* [Qemu-devel] [PATCH] main-loop: drop the BQL if the I/O appears to be spinning
@ 2013-04-05 13:46 Anthony Liguori
  2013-04-05 15:04 ` Eric Blake
                   ` (3 more replies)
  0 siblings, 4 replies; 8+ messages in thread
From: Anthony Liguori @ 2013-04-05 13:46 UTC (permalink / raw)
  To: qemu-devel; +Cc: Paolo Bonzini, Anthony Liguori
The char-flow refactoring introduced a busy-wait that depended on
an action from the VCPU thread.  However, the VCPU thread could
never take that action because the busy-wait starved the VCPU thread
of the BQL because it never dropped the mutex while running select.
Paolo doesn't want to drop this optimization for fear that we will
stop detecting these busy waits.  I'm afraid to keep this optimization
even with the busy-wait fixed because I think a similar problem can
occur just with heavy I/O thread load manifesting itself as VCPU pauses.
As a compromise, introduce an artificial timeout after a thousand
iterations but print a rate limited warning when this happens.  This
let's us still detect when this condition occurs without it being
a fatal error.
Signed-off-by: Anthony Liguori <aliguori@us.ibm.com>
---
 main-loop.c | 25 +++++++++++++++++++++++++
 1 file changed, 25 insertions(+)
diff --git a/main-loop.c b/main-loop.c
index eb80ff3..34a3983 100644
--- a/main-loop.c
+++ b/main-loop.c
@@ -188,14 +188,39 @@ static void glib_pollfds_poll(void)
     }
 }
 
+#define MAX_MAIN_LOOP_SPIN (1000)
+
 static int os_host_main_loop_wait(uint32_t timeout)
 {
     int ret;
+    static int spin_counter;
 
     glib_pollfds_fill(&timeout);
 
+    /* If the I/O thread is very busy or we are incorrectly busy waiting in
+     * the I/O thread, this can lead to starvation of the BQL such that the
+     * VCPU threads never run.  To make sure we can detect the later case,
+     * print a message to the screen.  If we run into this condition, create
+     * an fake timeout in order to give the VCPU threads a chance to run.
+     */
+    if (spin_counter > MAX_MAIN_LOOP_SPIN) {
+        static bool notified;
+
+        if (!notified) {
+            fprintf(stderr,
+                    "main-loop: WARNING: I/O thread spun for %d iterations\n",
+                    MAX_MAIN_LOOP_SPIN);
+            notified = true;
+        }
+
+        timeout = 1;
+    }
+
     if (timeout > 0) {
+        spin_counter = 0;
         qemu_mutex_unlock_iothread();
+    } else {
+        spin_counter++;
     }
 
     ret = g_poll((GPollFD *)gpollfds->data, gpollfds->len, timeout);
-- 
1.8.0
^ permalink raw reply related	[flat|nested] 8+ messages in thread- * Re: [Qemu-devel] [PATCH] main-loop: drop the BQL if the I/O appears to be spinning
  2013-04-05 13:46 [Qemu-devel] [PATCH] main-loop: drop the BQL if the I/O appears to be spinning Anthony Liguori
@ 2013-04-05 15:04 ` Eric Blake
  2013-04-05 15:45   ` Anthony Liguori
  2013-04-05 15:05 ` Paolo Bonzini
                   ` (2 subsequent siblings)

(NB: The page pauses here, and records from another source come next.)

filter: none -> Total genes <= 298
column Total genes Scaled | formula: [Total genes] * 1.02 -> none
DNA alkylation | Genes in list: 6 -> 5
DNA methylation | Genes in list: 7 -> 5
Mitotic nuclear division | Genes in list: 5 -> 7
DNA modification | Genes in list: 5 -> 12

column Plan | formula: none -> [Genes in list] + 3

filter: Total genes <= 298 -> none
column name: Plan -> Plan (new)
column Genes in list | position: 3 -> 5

  3 siblings, 1 reply; 8+ messages in thread
From: Eric Blake @ 2013-04-05 15:04 UTC (permalink / raw)
  To: Anthony Liguori; +Cc: Paolo Bonzini, qemu-devel
[-- Attachment #1: Type: text/plain, Size: 1151 bytes --]

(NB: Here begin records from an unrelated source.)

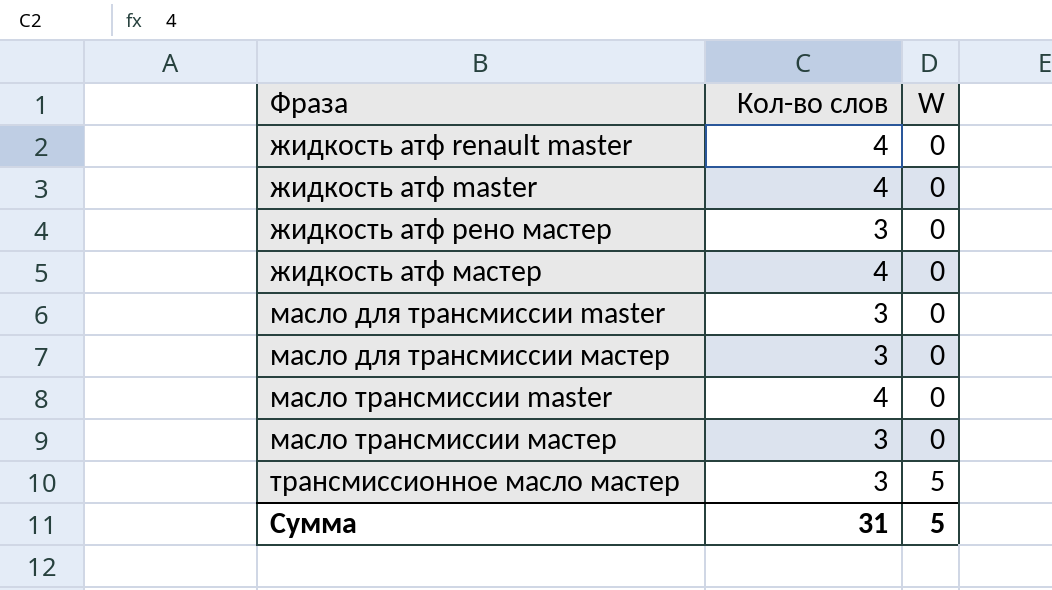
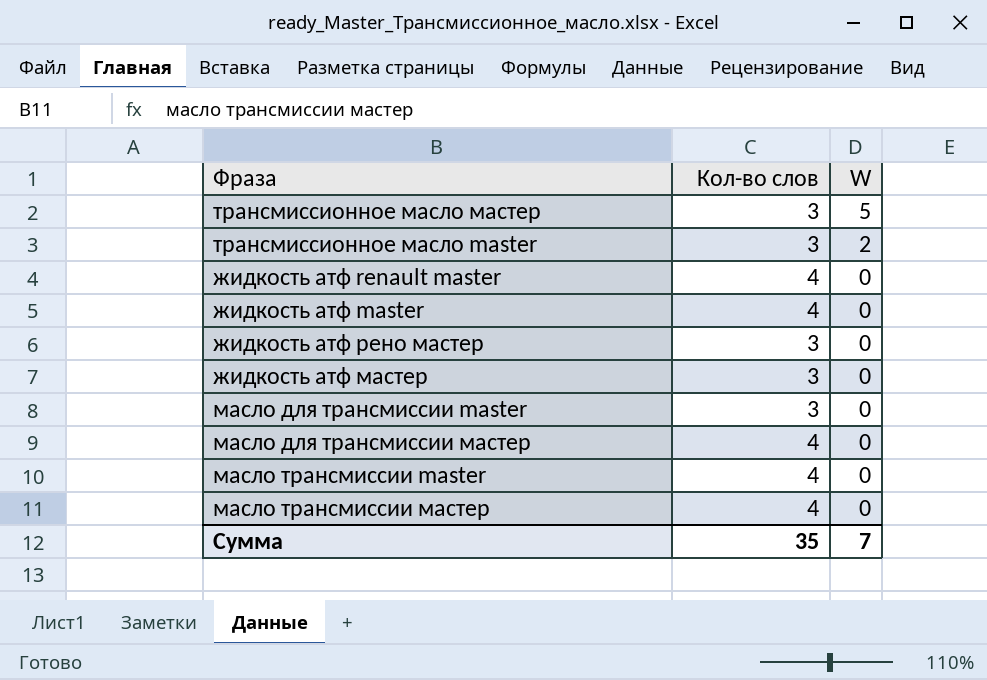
row order: W ascending -> W descending
row трансмиссионное масло master: none -> 3 | 2
жидкость атф мастер | Кол-во слов: 4 -> 3
масло для трансмиссии мастер | Кол-во слов: 3 -> 4
масло трансмиссии мастер | Кол-во слов: 3 -> 4
Сумма | Кол-во слов: 31 -> 35
Сумма | W: 5 -> 7

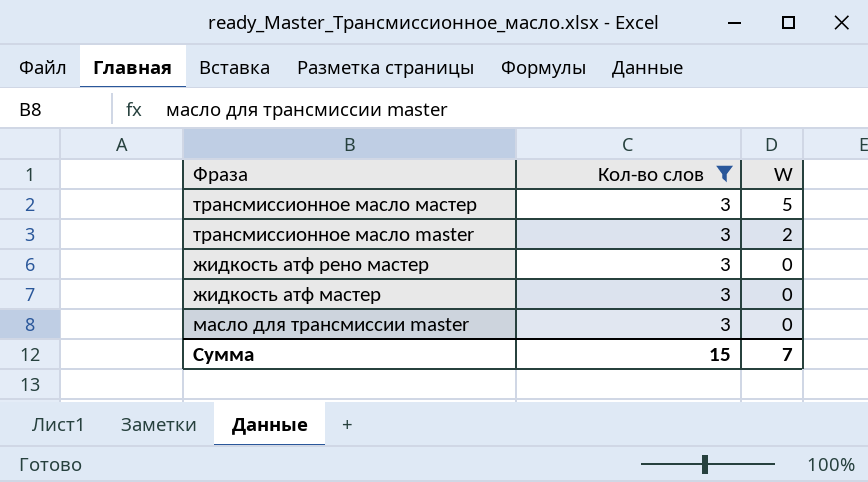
filter: none -> Кол-во слов = 3
Сумма | Кол-во слов: 35 -> 15

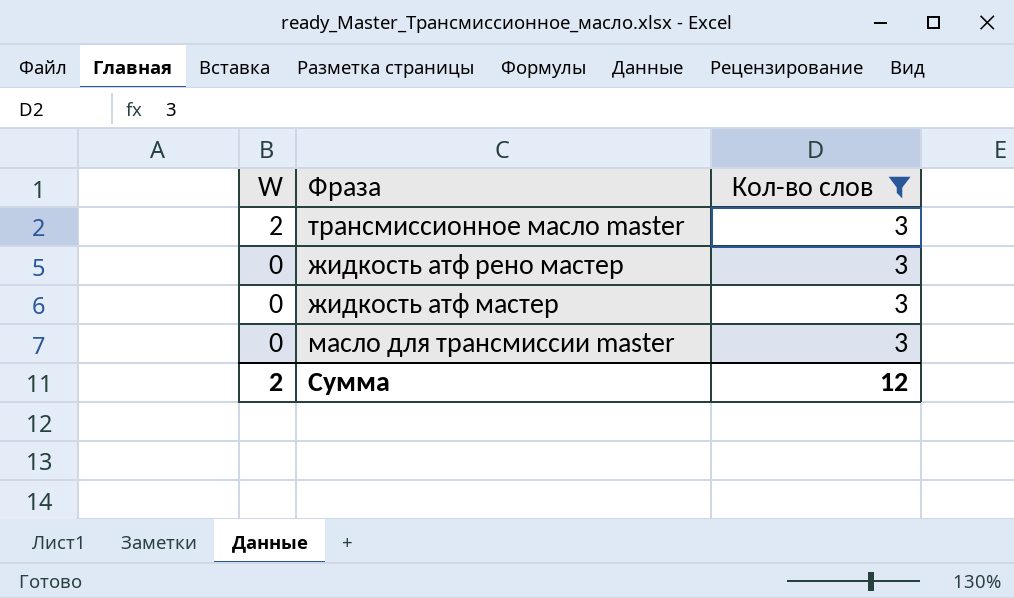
column W | position: 3 -> 1
row трансмиссионное масло мастер: 3 | 5 -> none
Сумма | W: 7 -> 2
Сумма | Кол-во слов: 15 -> 12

On 04/05/2013 07:46 AM, Anthony Liguori wrote:
> The char-flow refactoring introduced a busy-wait that depended on
> an action from the VCPU thread.  However, the VCPU thread could
> never take that action because the busy-wait starved the VCPU thread
> of the BQL because it never dropped the mutex while running select.
> 
> Paolo doesn't want to drop this optimization for fear that we will
> stop detecting these busy waits.  I'm afraid to keep this optimization
> even with the busy-wait fixed because I think a similar problem can
> occur just with heavy I/O thread load manifesting itself as VCPU pauses.
> 
> As a compromise, introduce an artificial timeout after a thousand
> iterations but print a rate limited warning when this happens.  This
> let's us still detect when this condition occurs without it being
> a fatal error.
> 
> +     * print a message to the screen.  If we run into this condition, create
> +     * an fake timeout in order to give the VCPU threads a chance to run.
s/an fake/a fake/
-- 
Eric Blake   eblake redhat com    +1-919-301-3266
Libvirt virtualization library http://libvirt.org
[-- Attachment #2: OpenPGP digital signature --]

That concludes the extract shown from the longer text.